The Brand Protection police at the networking Goliath sent letters to more than 1,000 resellers, integrators and vendors across EMEA to tell them they are on a "Denied Partner List" (DNP).
The letter seen by Channel Register, stated:
Unfortunately this is to notify you that with immediate effect we are unable to sell you any further Cisco hardware or services as you are on the denied partner list issued by Cisco Brand Protection.
Apologies for the need for us to take this action but we are bound by the terms of our partner agreement with Cisco.
Systems will prevent those businesses quoting Cisco kit or carrying out transactions, the missive added, and recipients were asked to contact the vendor. The document was sent out to Cisco partners following a webinar yesterday.
The DNP list includes firms such as Alcatel, Avaya, Ergo Computing, Exclusive Networks, Huawei, Lanway Corporate Business Systems and Morse Group, Morse, part of the 2e2 business which is being liquidated by FTI Consulting.
Sources close to the matter told The Channel that in the case of Phoenix, the firm allegedly failed to "back off" kit to Cisco, a process that involves the partner registering individual product sales with the vendor and paying a fee for each item so they are eligible for service cover.
It was the alleged lack of these registrations that rang alarm bells about Phoenix, we are told. It was made clear to us that only some on the DNP list are believed to have been involved in grey market selling, while others allegedly were not backing off enough kit.
Cisco products fall under the Partner Support Services programme, formerly labelled Shared Support. By reporting kit with Cisco, channel partners and their customers can legitimately access the Technical Assistance Centre and receive software upgrades.

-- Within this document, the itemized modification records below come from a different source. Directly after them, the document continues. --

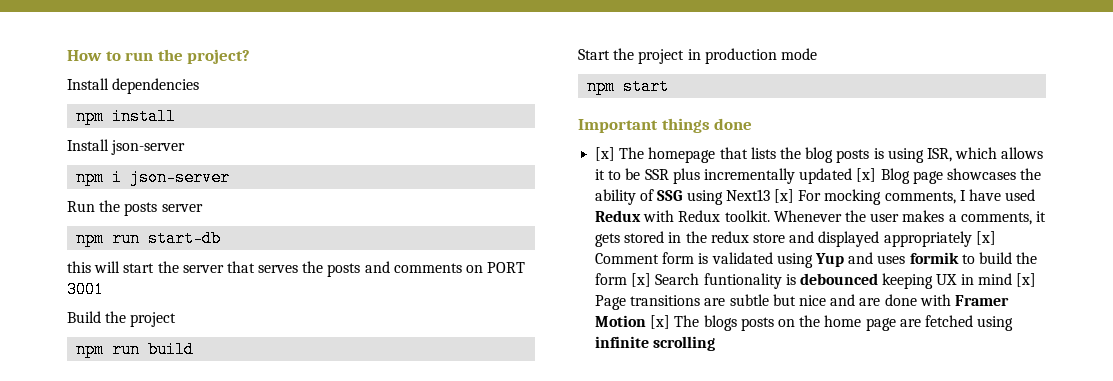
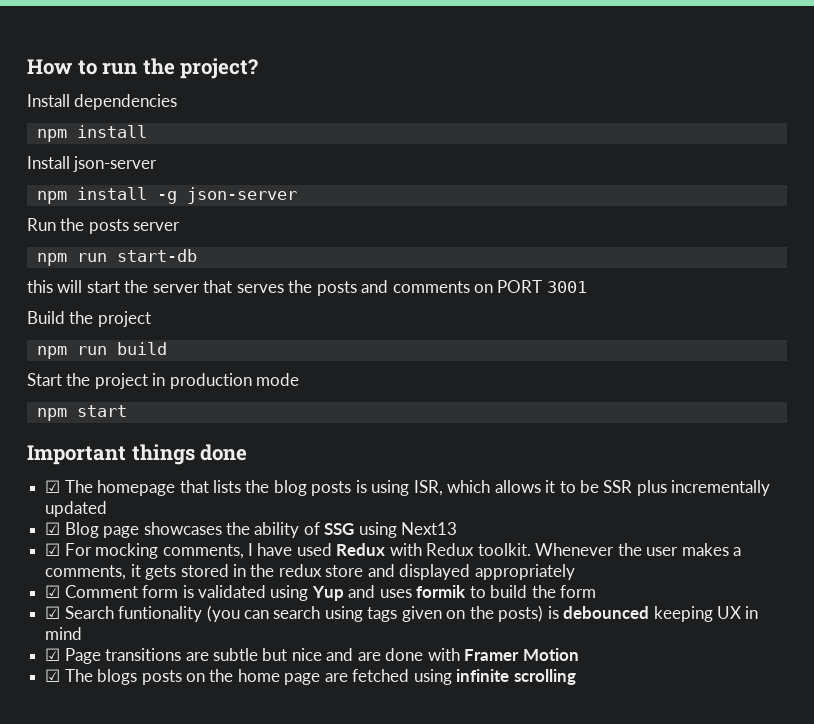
- npm i json-server
+ npm install -g json-server
- [x] The homepage that lists the blog posts is using ISR, which allows it to be SSR plus incrementally updated [x] Blog page showcases the ability of SSG using Next13 [x] For mocking comments, I have used Redux with Redux toolkit.
+ ☑ The homepage that lists the blog posts is using ISR, which allows it to be SSR plus incrementally updated
+ ☑ Blog page showcases the ability of SSG using Next13
+ ☑ For mocking comments, I have used Redux with Redux toolkit.
- Whenever the user makes a comments, it gets stored in the redux store and displayed appropriately [x] Comment form is validated using Yup and uses formik to build the form [x] Search funtionality is debounced keeping UX in mind [x] Page transitions are subtle but nice and are done with Framer Motion [x] The blogs posts on the home page are fetched using infinite scrolling
+ Whenever the user makes a comments, it gets stored in the redux store and displayed appropriately
+ ☑ Comment form is validated using Yup and uses formik to build the form
+ ☑ Search funtionality (you can search using tags given on the posts) is debounced keeping UX in mind
+ ☑ Page transitions are subtle but nice and are done with Framer Motion
+ ☑ The blogs posts on the home page are fetched using infinite scrolling

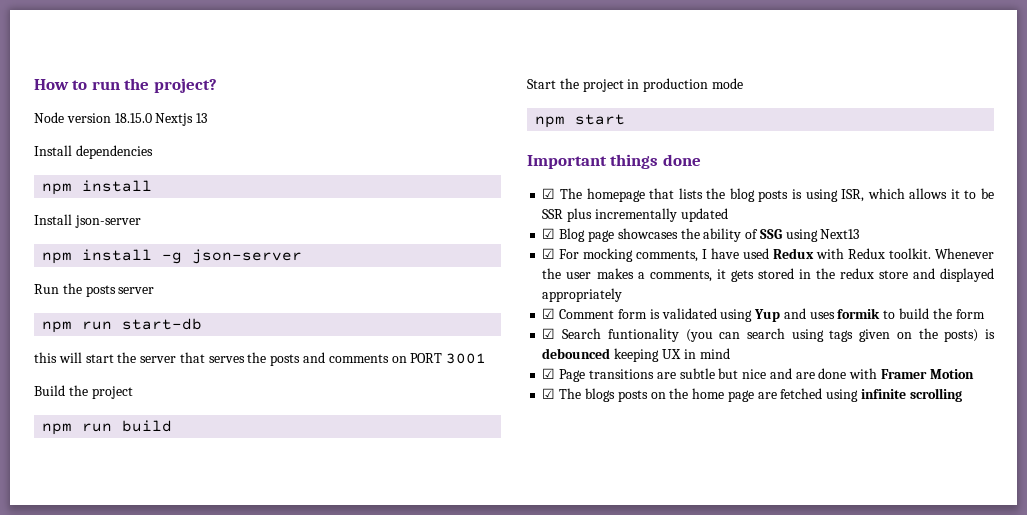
+ Node version 18.15.0 Nextjs 13

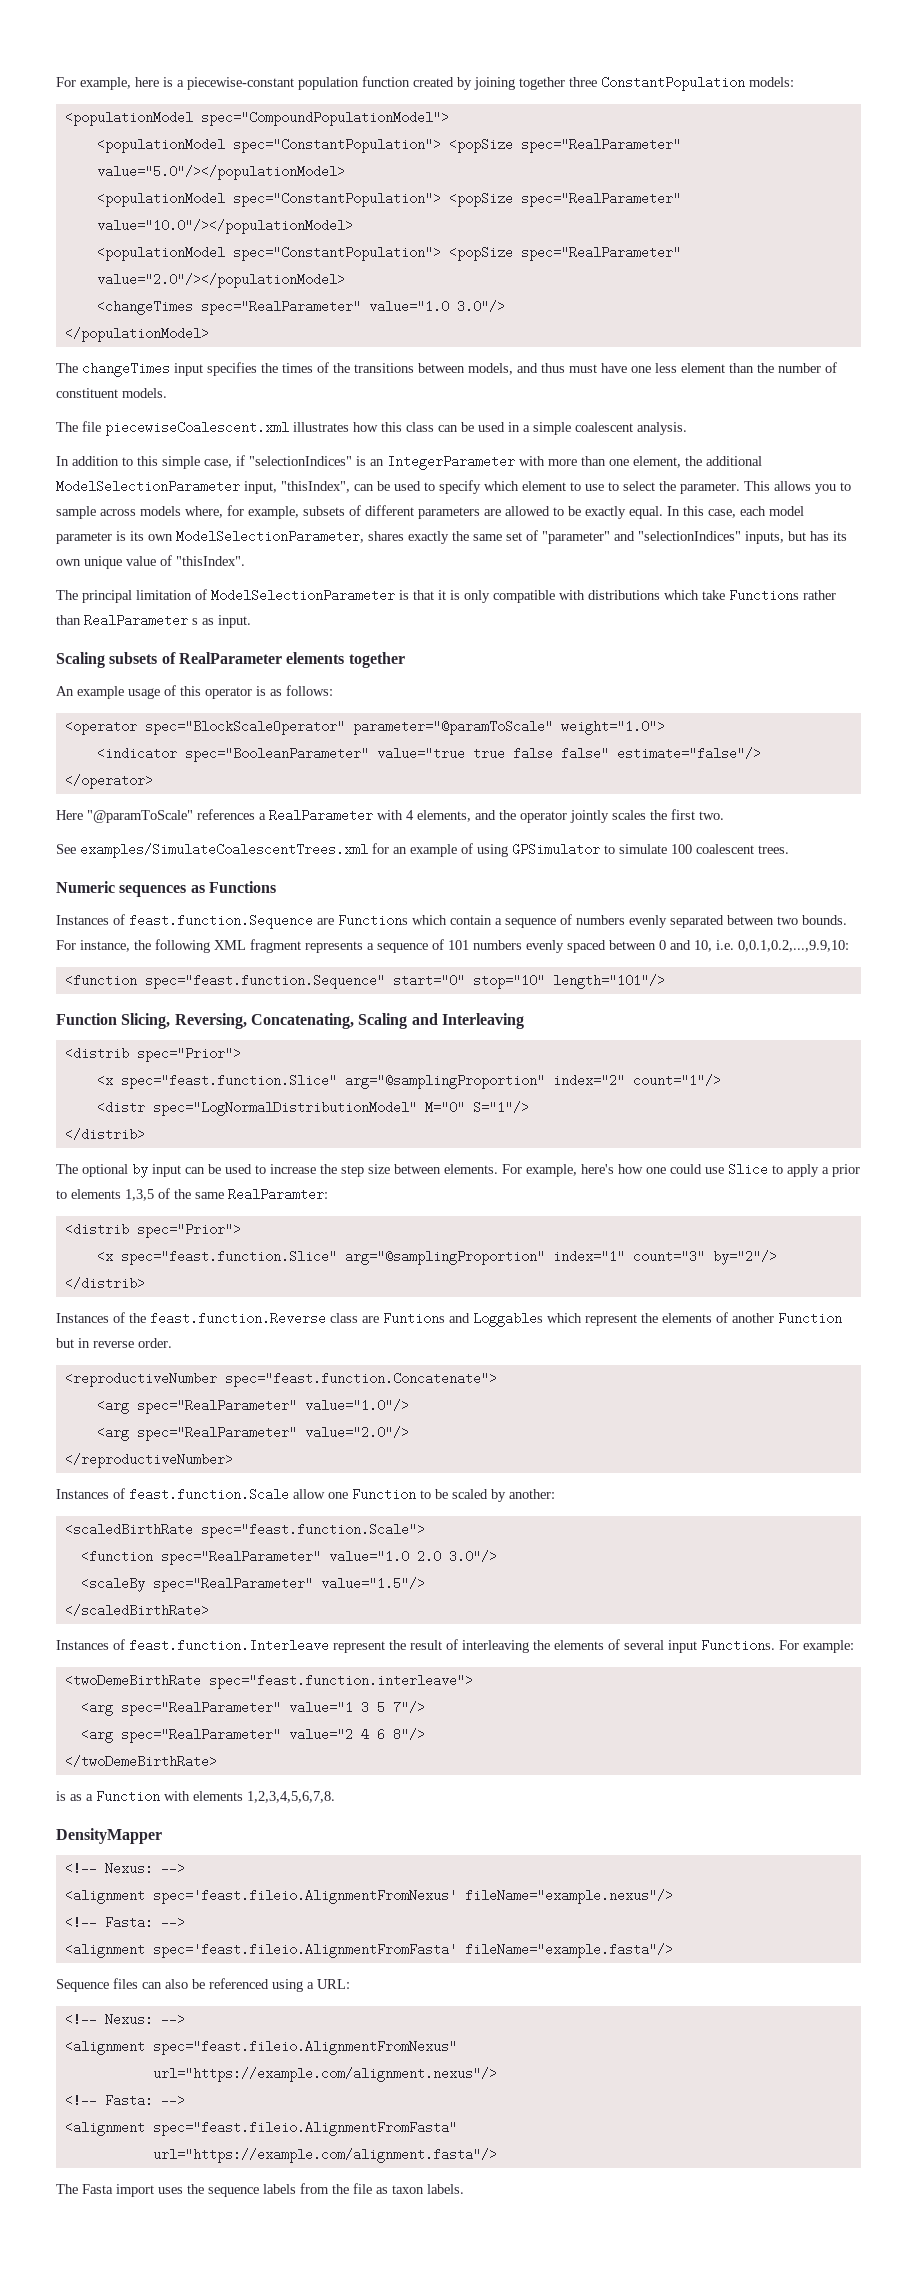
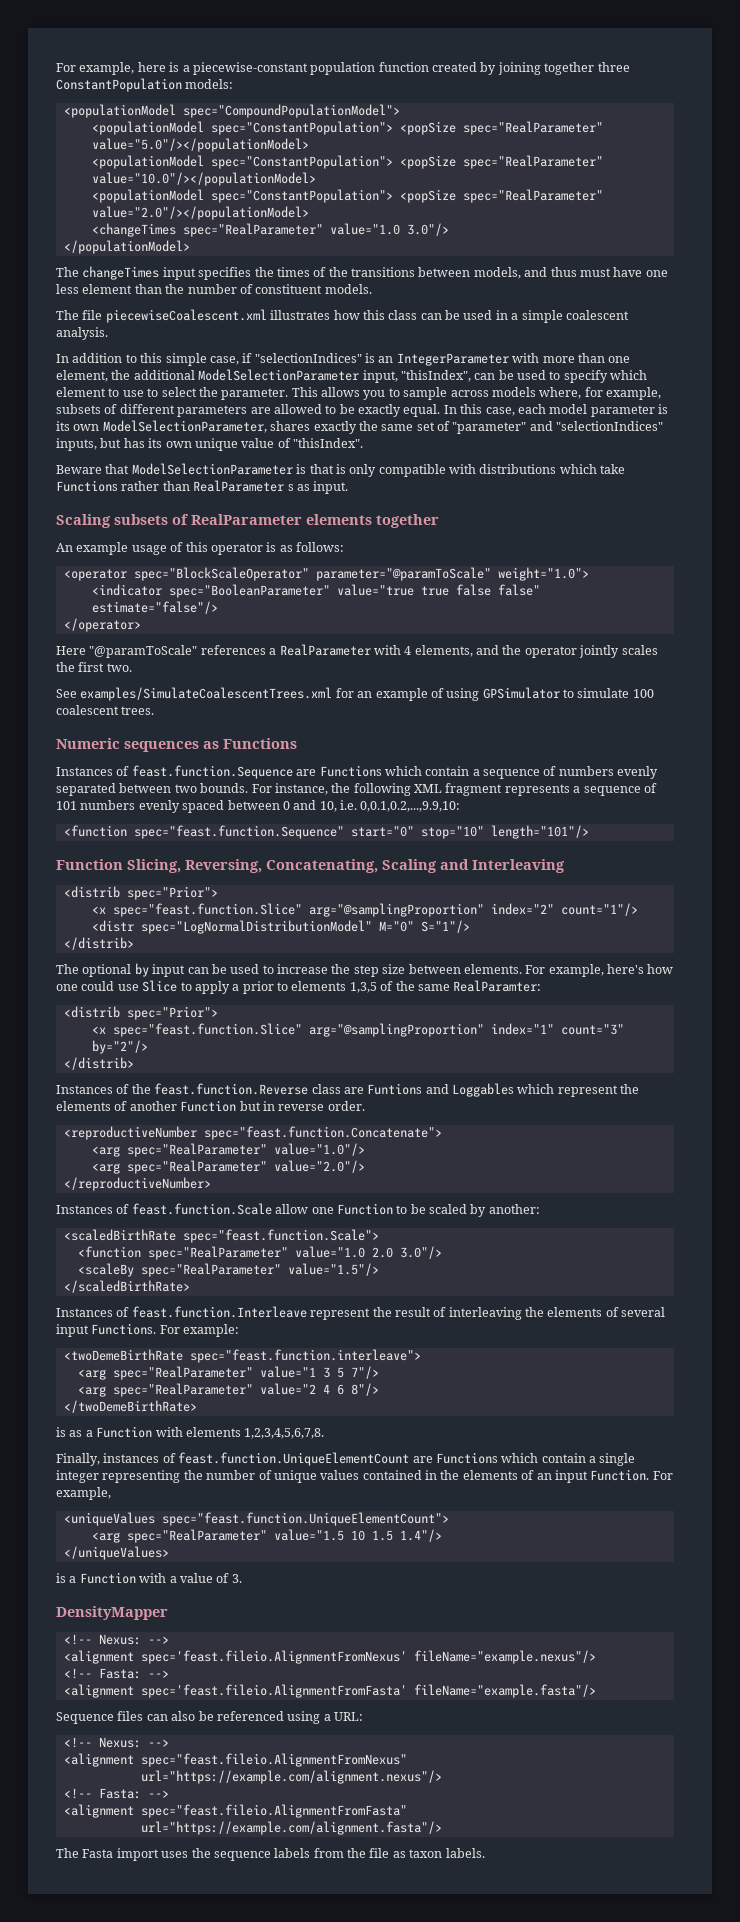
- The principal limitation of ModelSelectionParameter is that it is only compatible with distributions which take Functions rather than RealParameter s as input.
+ Beware that ModelSelectionParameter is that is only compatible with distributions which take Functions rather than RealParameter s as input.
+ Finally, instances of feast.function.UniqueElementCount are Functions which contain a single integer representing the number of unique values contained in the elements of an input Function. For example,
+ <uniqueValues spec="feast.function.UniqueElementCount">
+ <arg spec="RealParameter" value="1.5 10 1.5 1.4"/>
+ </uniqueValues>
+ is a Function with a value of 3.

Grey market kit can be counterfeit, or even made in a midnight run when factory workers return the serial counters to zero and restart the production lines. Such gear can be classified by vendors as second-hand equipment or products not authorised to be imported from one continent to another.
The irony is that vendors' leaky supply chains or efforts to shift stocks from one region to another in a bid to hit targets has helped fuel the grey market.
It is unclear if Phoenix had itself been caught unwittingly selling Cisco technology classified as grey.
Peter Titmus, chairman at Networks First, was pleased that Cisco is taking action to clamp down on service abuse.
"We are delighted that Cisco is finally doing something because for a long time we've been putting up with people breaking the rules which put those that stick to the rules at a commercial disadvantage," he said.
Titmus said Cisco tightening up the enforcement of regulations across the entire region.
A senior figure at one wholesaler agreed a number of vendors are now paying more attention to warranty abuse and grey market kit because there is a lot of money to be made and lost.
"Everyone is scrambling around for margin," he added.
Services abuse is not new. Industry body, the Alliance for Grey Market and Counterfeit Abatement (AGMA) released a white paper back in 2009 claiming that service abuse - warranty and service entitlement misuse - costs tech vendors up to $10bn in lost revenues each year.
In the paper, AGMA director and president Ram Manchi said the consequences were significant including "degradation of customer confidence and company reputation, increased cost of providing services, loss of service revenues, increased grey market activity, loss of new product sales and increased R&D costs".
One issue driving people to cut corners, say our sources, is that core Cisco support has become proportionately more expensive over the years, as competition between partners has driven down margins on their own services.
Sources said paying for Cisco support used to be on average one-fifth of a bill to customers – but these days it can be more than half. Channel partners make no margin on Cisco support, ie, the TAC or bug fixes.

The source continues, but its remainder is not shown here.